Hello everyone,
We're happy to announce the release of the Ansible 8.1.0 package!
Ansible 8.1.0 includes ansible-core 2.15.1 as well as a curated set of
Ansible collections that provide a vast number of modules and plugins.
How to get it
Hello everyone,
We're happy to announce the release of the Ansible 8.1.0 package!
Ansible 8.1.0 includes ansible-core 2.15.1 as well as a curated set of
Ansible collections that provide a vast number of modules and plugins.
How to get it
Hello everyone,
We're happy to announce the release of the Ansible 8.1.0 package!
Ansible 8.1.0 includes ansible-core 2.15.1 as well as a curated set of
Ansible collections that provide a vast number of modules and plugins.
Please: stop claiming this. ansible-core is a required dependency, not
contained within the ansible packages. Pip install builds the
dependency, but it can be built and installed quite independently of
the "ansible" distribution.
Nico Kadel-Garcia
Hello Nico,
<snipped>
Please: stop claiming this. ansible-core is a required dependency, not
contained within the ansible packages. Pip install builds the
dependency, but it can be built and installed quite independently of
the "ansible" distribution.
Thank you for pointing this out. I truly appreciate it.
I will edit the wording of the release announcements to match to what
happens, under the hood, technically. How does this sound?
Ansible 8.1.0 requires latest version of ansible-core 2.15 and
includes a curated set of
Ansible collections that provides a vast number of modules and plugins.
<snipped>
Looking forward to hearing from you.
Cheers,
Anwesha
That sounds *fabulous*. Thank you very much. The ansible documentation
is a bit vague on the distinction as well.
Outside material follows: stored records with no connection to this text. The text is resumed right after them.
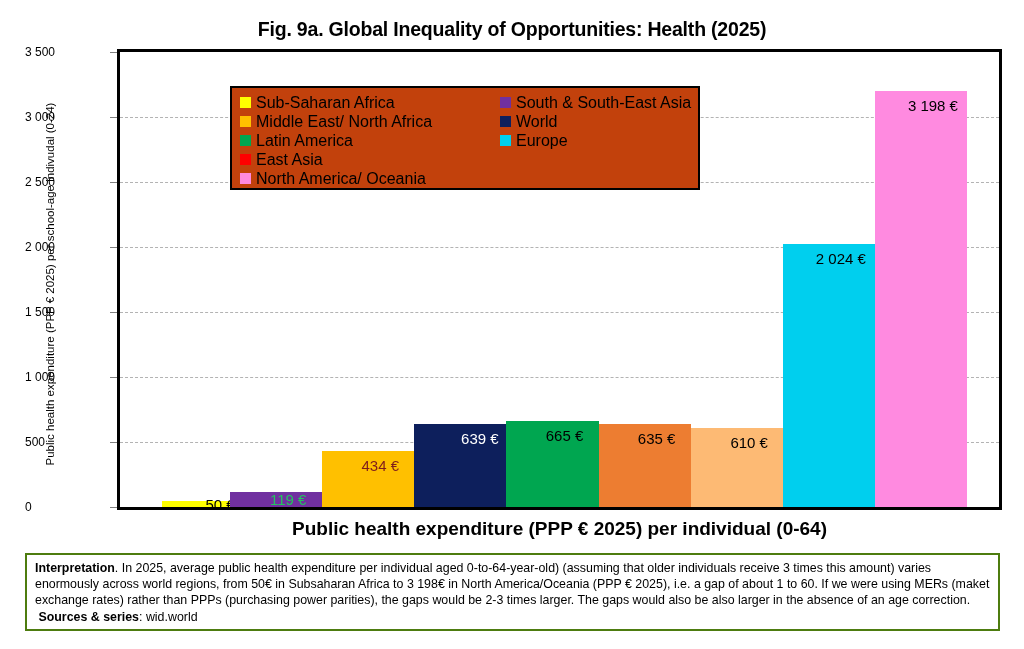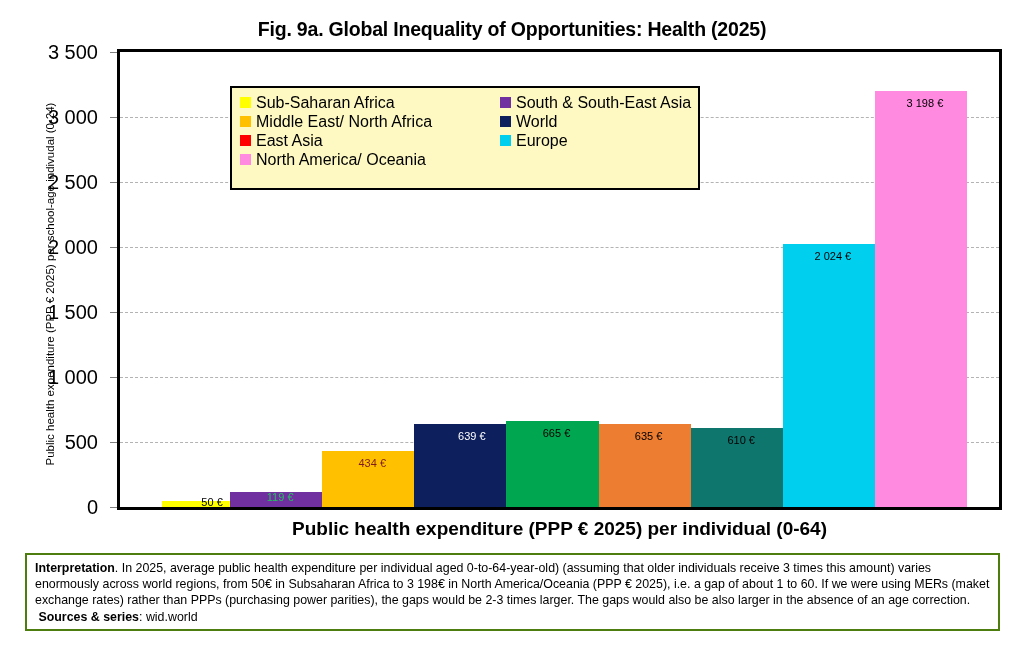--- a/index.html
+++ b/index.html
@@ -72,57 +72,56 @@
   .ytick-wrap {
     position: absolute;
     left: 0;
     top: 0;
     width: 1024px;
     height: 649px;
   }
   .ytick-text {
     position: absolute;
     width: 90px;
-    text-align: right;
-    font-size: 20px;
+    font-size: 12px;
     transform: translateY(-50%);
-    left: 8px;
+    left: 25px;
   }
   .ytick-mark {
     position: absolute;
     left: 110px;
     width: 8px;
     height: 0;
     border-top: 1px solid #7f7f7f;
   }
 
   
   .bar {
     position: absolute;
     bottom: 0;
     box-sizing: border-box;
   }
   .bar-value {
     position: absolute;
-    left: 4px;
+    left: 12px;
     width: 100%;
     text-align: center;
-    font-size: 11px;
+    font-size: 15px;
     white-space: nowrap;
   }
 
   
   #legend {
     position: absolute;
     left: 230px;
     top: 86px;
     width: 470px;
     height: 104px;
     border: 2px solid #000000;
-    background: #fef9c3;
+    background: #c2410c;
     box-sizing: border-box;
   }
   .legend-col {
     position: absolute;
     top: 5px;
   }
   #legend-col-left { left: 8px; }
   #legend-col-right { left: 268px; }
   .legend-item {
     display: flex;
@@ -221,21 +220,21 @@
         </div>
         <div class="bar" style="left: 294.333px; width: 107px; height: 83.07px; background: rgb(13, 31, 92);">
           <div class="bar-value" style="color: rgb(255, 255, 255); top: 6px;">639 €</div>
         </div>
         <div class="bar" style="left: 386.444px; width: 92.1111px; height: 86.45px; background: rgb(0, 166, 80);">
           <div class="bar-value" style="color: rgb(0, 0, 0); top: 6px;">665 €</div>
         </div>
         <div class="bar" style="left: 478.556px; width: 92.1111px; height: 82.55px; background: rgb(237, 125, 49);">
           <div class="bar-value" style="color: rgb(0, 0, 0); top: 6px;">635 €</div>
         </div>
-        <div class="bar" style="left: 570.667px; width: 93px; height: 79.3px; background: #0f766e;">
+        <div class="bar" style="left: 570.667px; width: 93px; height: 79.3px; background: #fdba74;">
           <div class="bar-value" style="color: rgb(0, 0, 0); top: 6px;">610 €</div>
         </div>
         <div class="bar" style="left: 662.778px; width: 92.1111px; height: 263.12px; background: rgb(0, 207, 238);">
           <div class="bar-value" style="color: rgb(0, 0, 0); top: 6px;">2 024 €</div>
         </div>
         <div class="bar" style="left: 754.889px; width: 92.1111px; height: 415.74px; background: rgb(255, 138, 224);">
           <div class="bar-value" style="color: rgb(0, 0, 0); top: 6px;">3 198 €</div>
         </div>
       </div>
   </div>
@@ -243,20 +242,24 @@
 
 <div id="legend">
   <div class="legend-col" id="legend-col-left">
       <div class="legend-item">
         <span class="legend-swatch" style="background: rgb(255, 255, 0);"></span>
         <span class="legend-text">Sub-Saharan Africa</span>
       </div>
       <div class="legend-item">
         <span class="legend-swatch" style="background: rgb(255, 192, 0);"></span>
         <span class="legend-text">Middle East/ North Africa</span>
+      </div>
+      <div class="legend-item">
+        <span class="legend-swatch" style="background: rgb(0, 166, 80);"></span>
+        <span class="legend-text">Latin America</span>
       </div>
       <div class="legend-item">
         <span class="legend-swatch" style="background: rgb(255, 0, 0);"></span>
         <span class="legend-text">East Asia</span>
       </div>
       <div class="legend-item">
         <span class="legend-swatch" style="background: rgb(255, 138, 224);"></span>
         <span class="legend-text">North America/ Oceania</span>
       </div>
     </div>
If you're revising the release or installation notes, perhaps you
could mention the python version requirement? The current ansib-core
2.15 or later requires python 3.11 or later. And some supported
systems, like RHEL 7, don't have such recent python as a supported
option. It's why I would recommend using RHEL 8 or 9 for ansible
servers.
Hi Anwesha,
before we start modifying the announcement, can we please first have it
in a public GH repo - say
https://github.com/ansible-community/ansible-build-data/tree/main/docs
- and then discuss these changes in a PR so it's clear to everyone
involved what exactly the diff is?
Cheers,
Felix
Hi Anwesha,
before we start modifying the announcement, can we please first have it
in a public GH repo - say
https://github.com/ansible-community/ansible-build-data/tree/main/docs
- and then discuss these changes in a PR so it's clear to everyone
involved what exactly the diff is?Cheers,
Felix
Felix, the provenance of the "ansible" package is really a bundle of
"ansible galaxy collections", It's not from a single project. It's
built from more than 100 distinct modules, most of which have their
own git repo. Take a look at this to see the build tool used to
generate that tarball.:
https://github.com/ansible-community/ansible-build-data/blob/main/8/ansible-8.1.0.deps
And yes, this is very confusing, especially because ansible-core comes
from the mismatched git repo name:
https://github.com/ansible/ansible
Can we just fix the one thing right now?
Nico Kadel-Garicia
Hi Nico,
Felix, the provenance of the "ansible" package is really a bundle of
"ansible galaxy collections", It's not from a single project. It's
built from more than 100 distinct modules, most of which have their
own git repo. Take a look at this to see the build tool used to
generate that tarball.:
I'm fully aware of how the ansible PyPI package is built.
Can we just fix the one thing right now?
We have two things here: we have the ansible PyPI package, and we have
Ansible as the 'thing' that users use.
The new suggestion is perfect from a technical point of view, when
talking about the ansible PyPI package. But it is NOT perfect when
looking at Ansible, as described by the Ansible docsite
(https://docs.ansible.com/ansible/latest/) and the Ansible changelog
(https://github.com/ansible-community/ansible-build-data/blob/main/8/CHANGELOG-v8.rst).
I'm against changing something so that one aspect of it is better, but
another gets worse, without this being properly discussed first.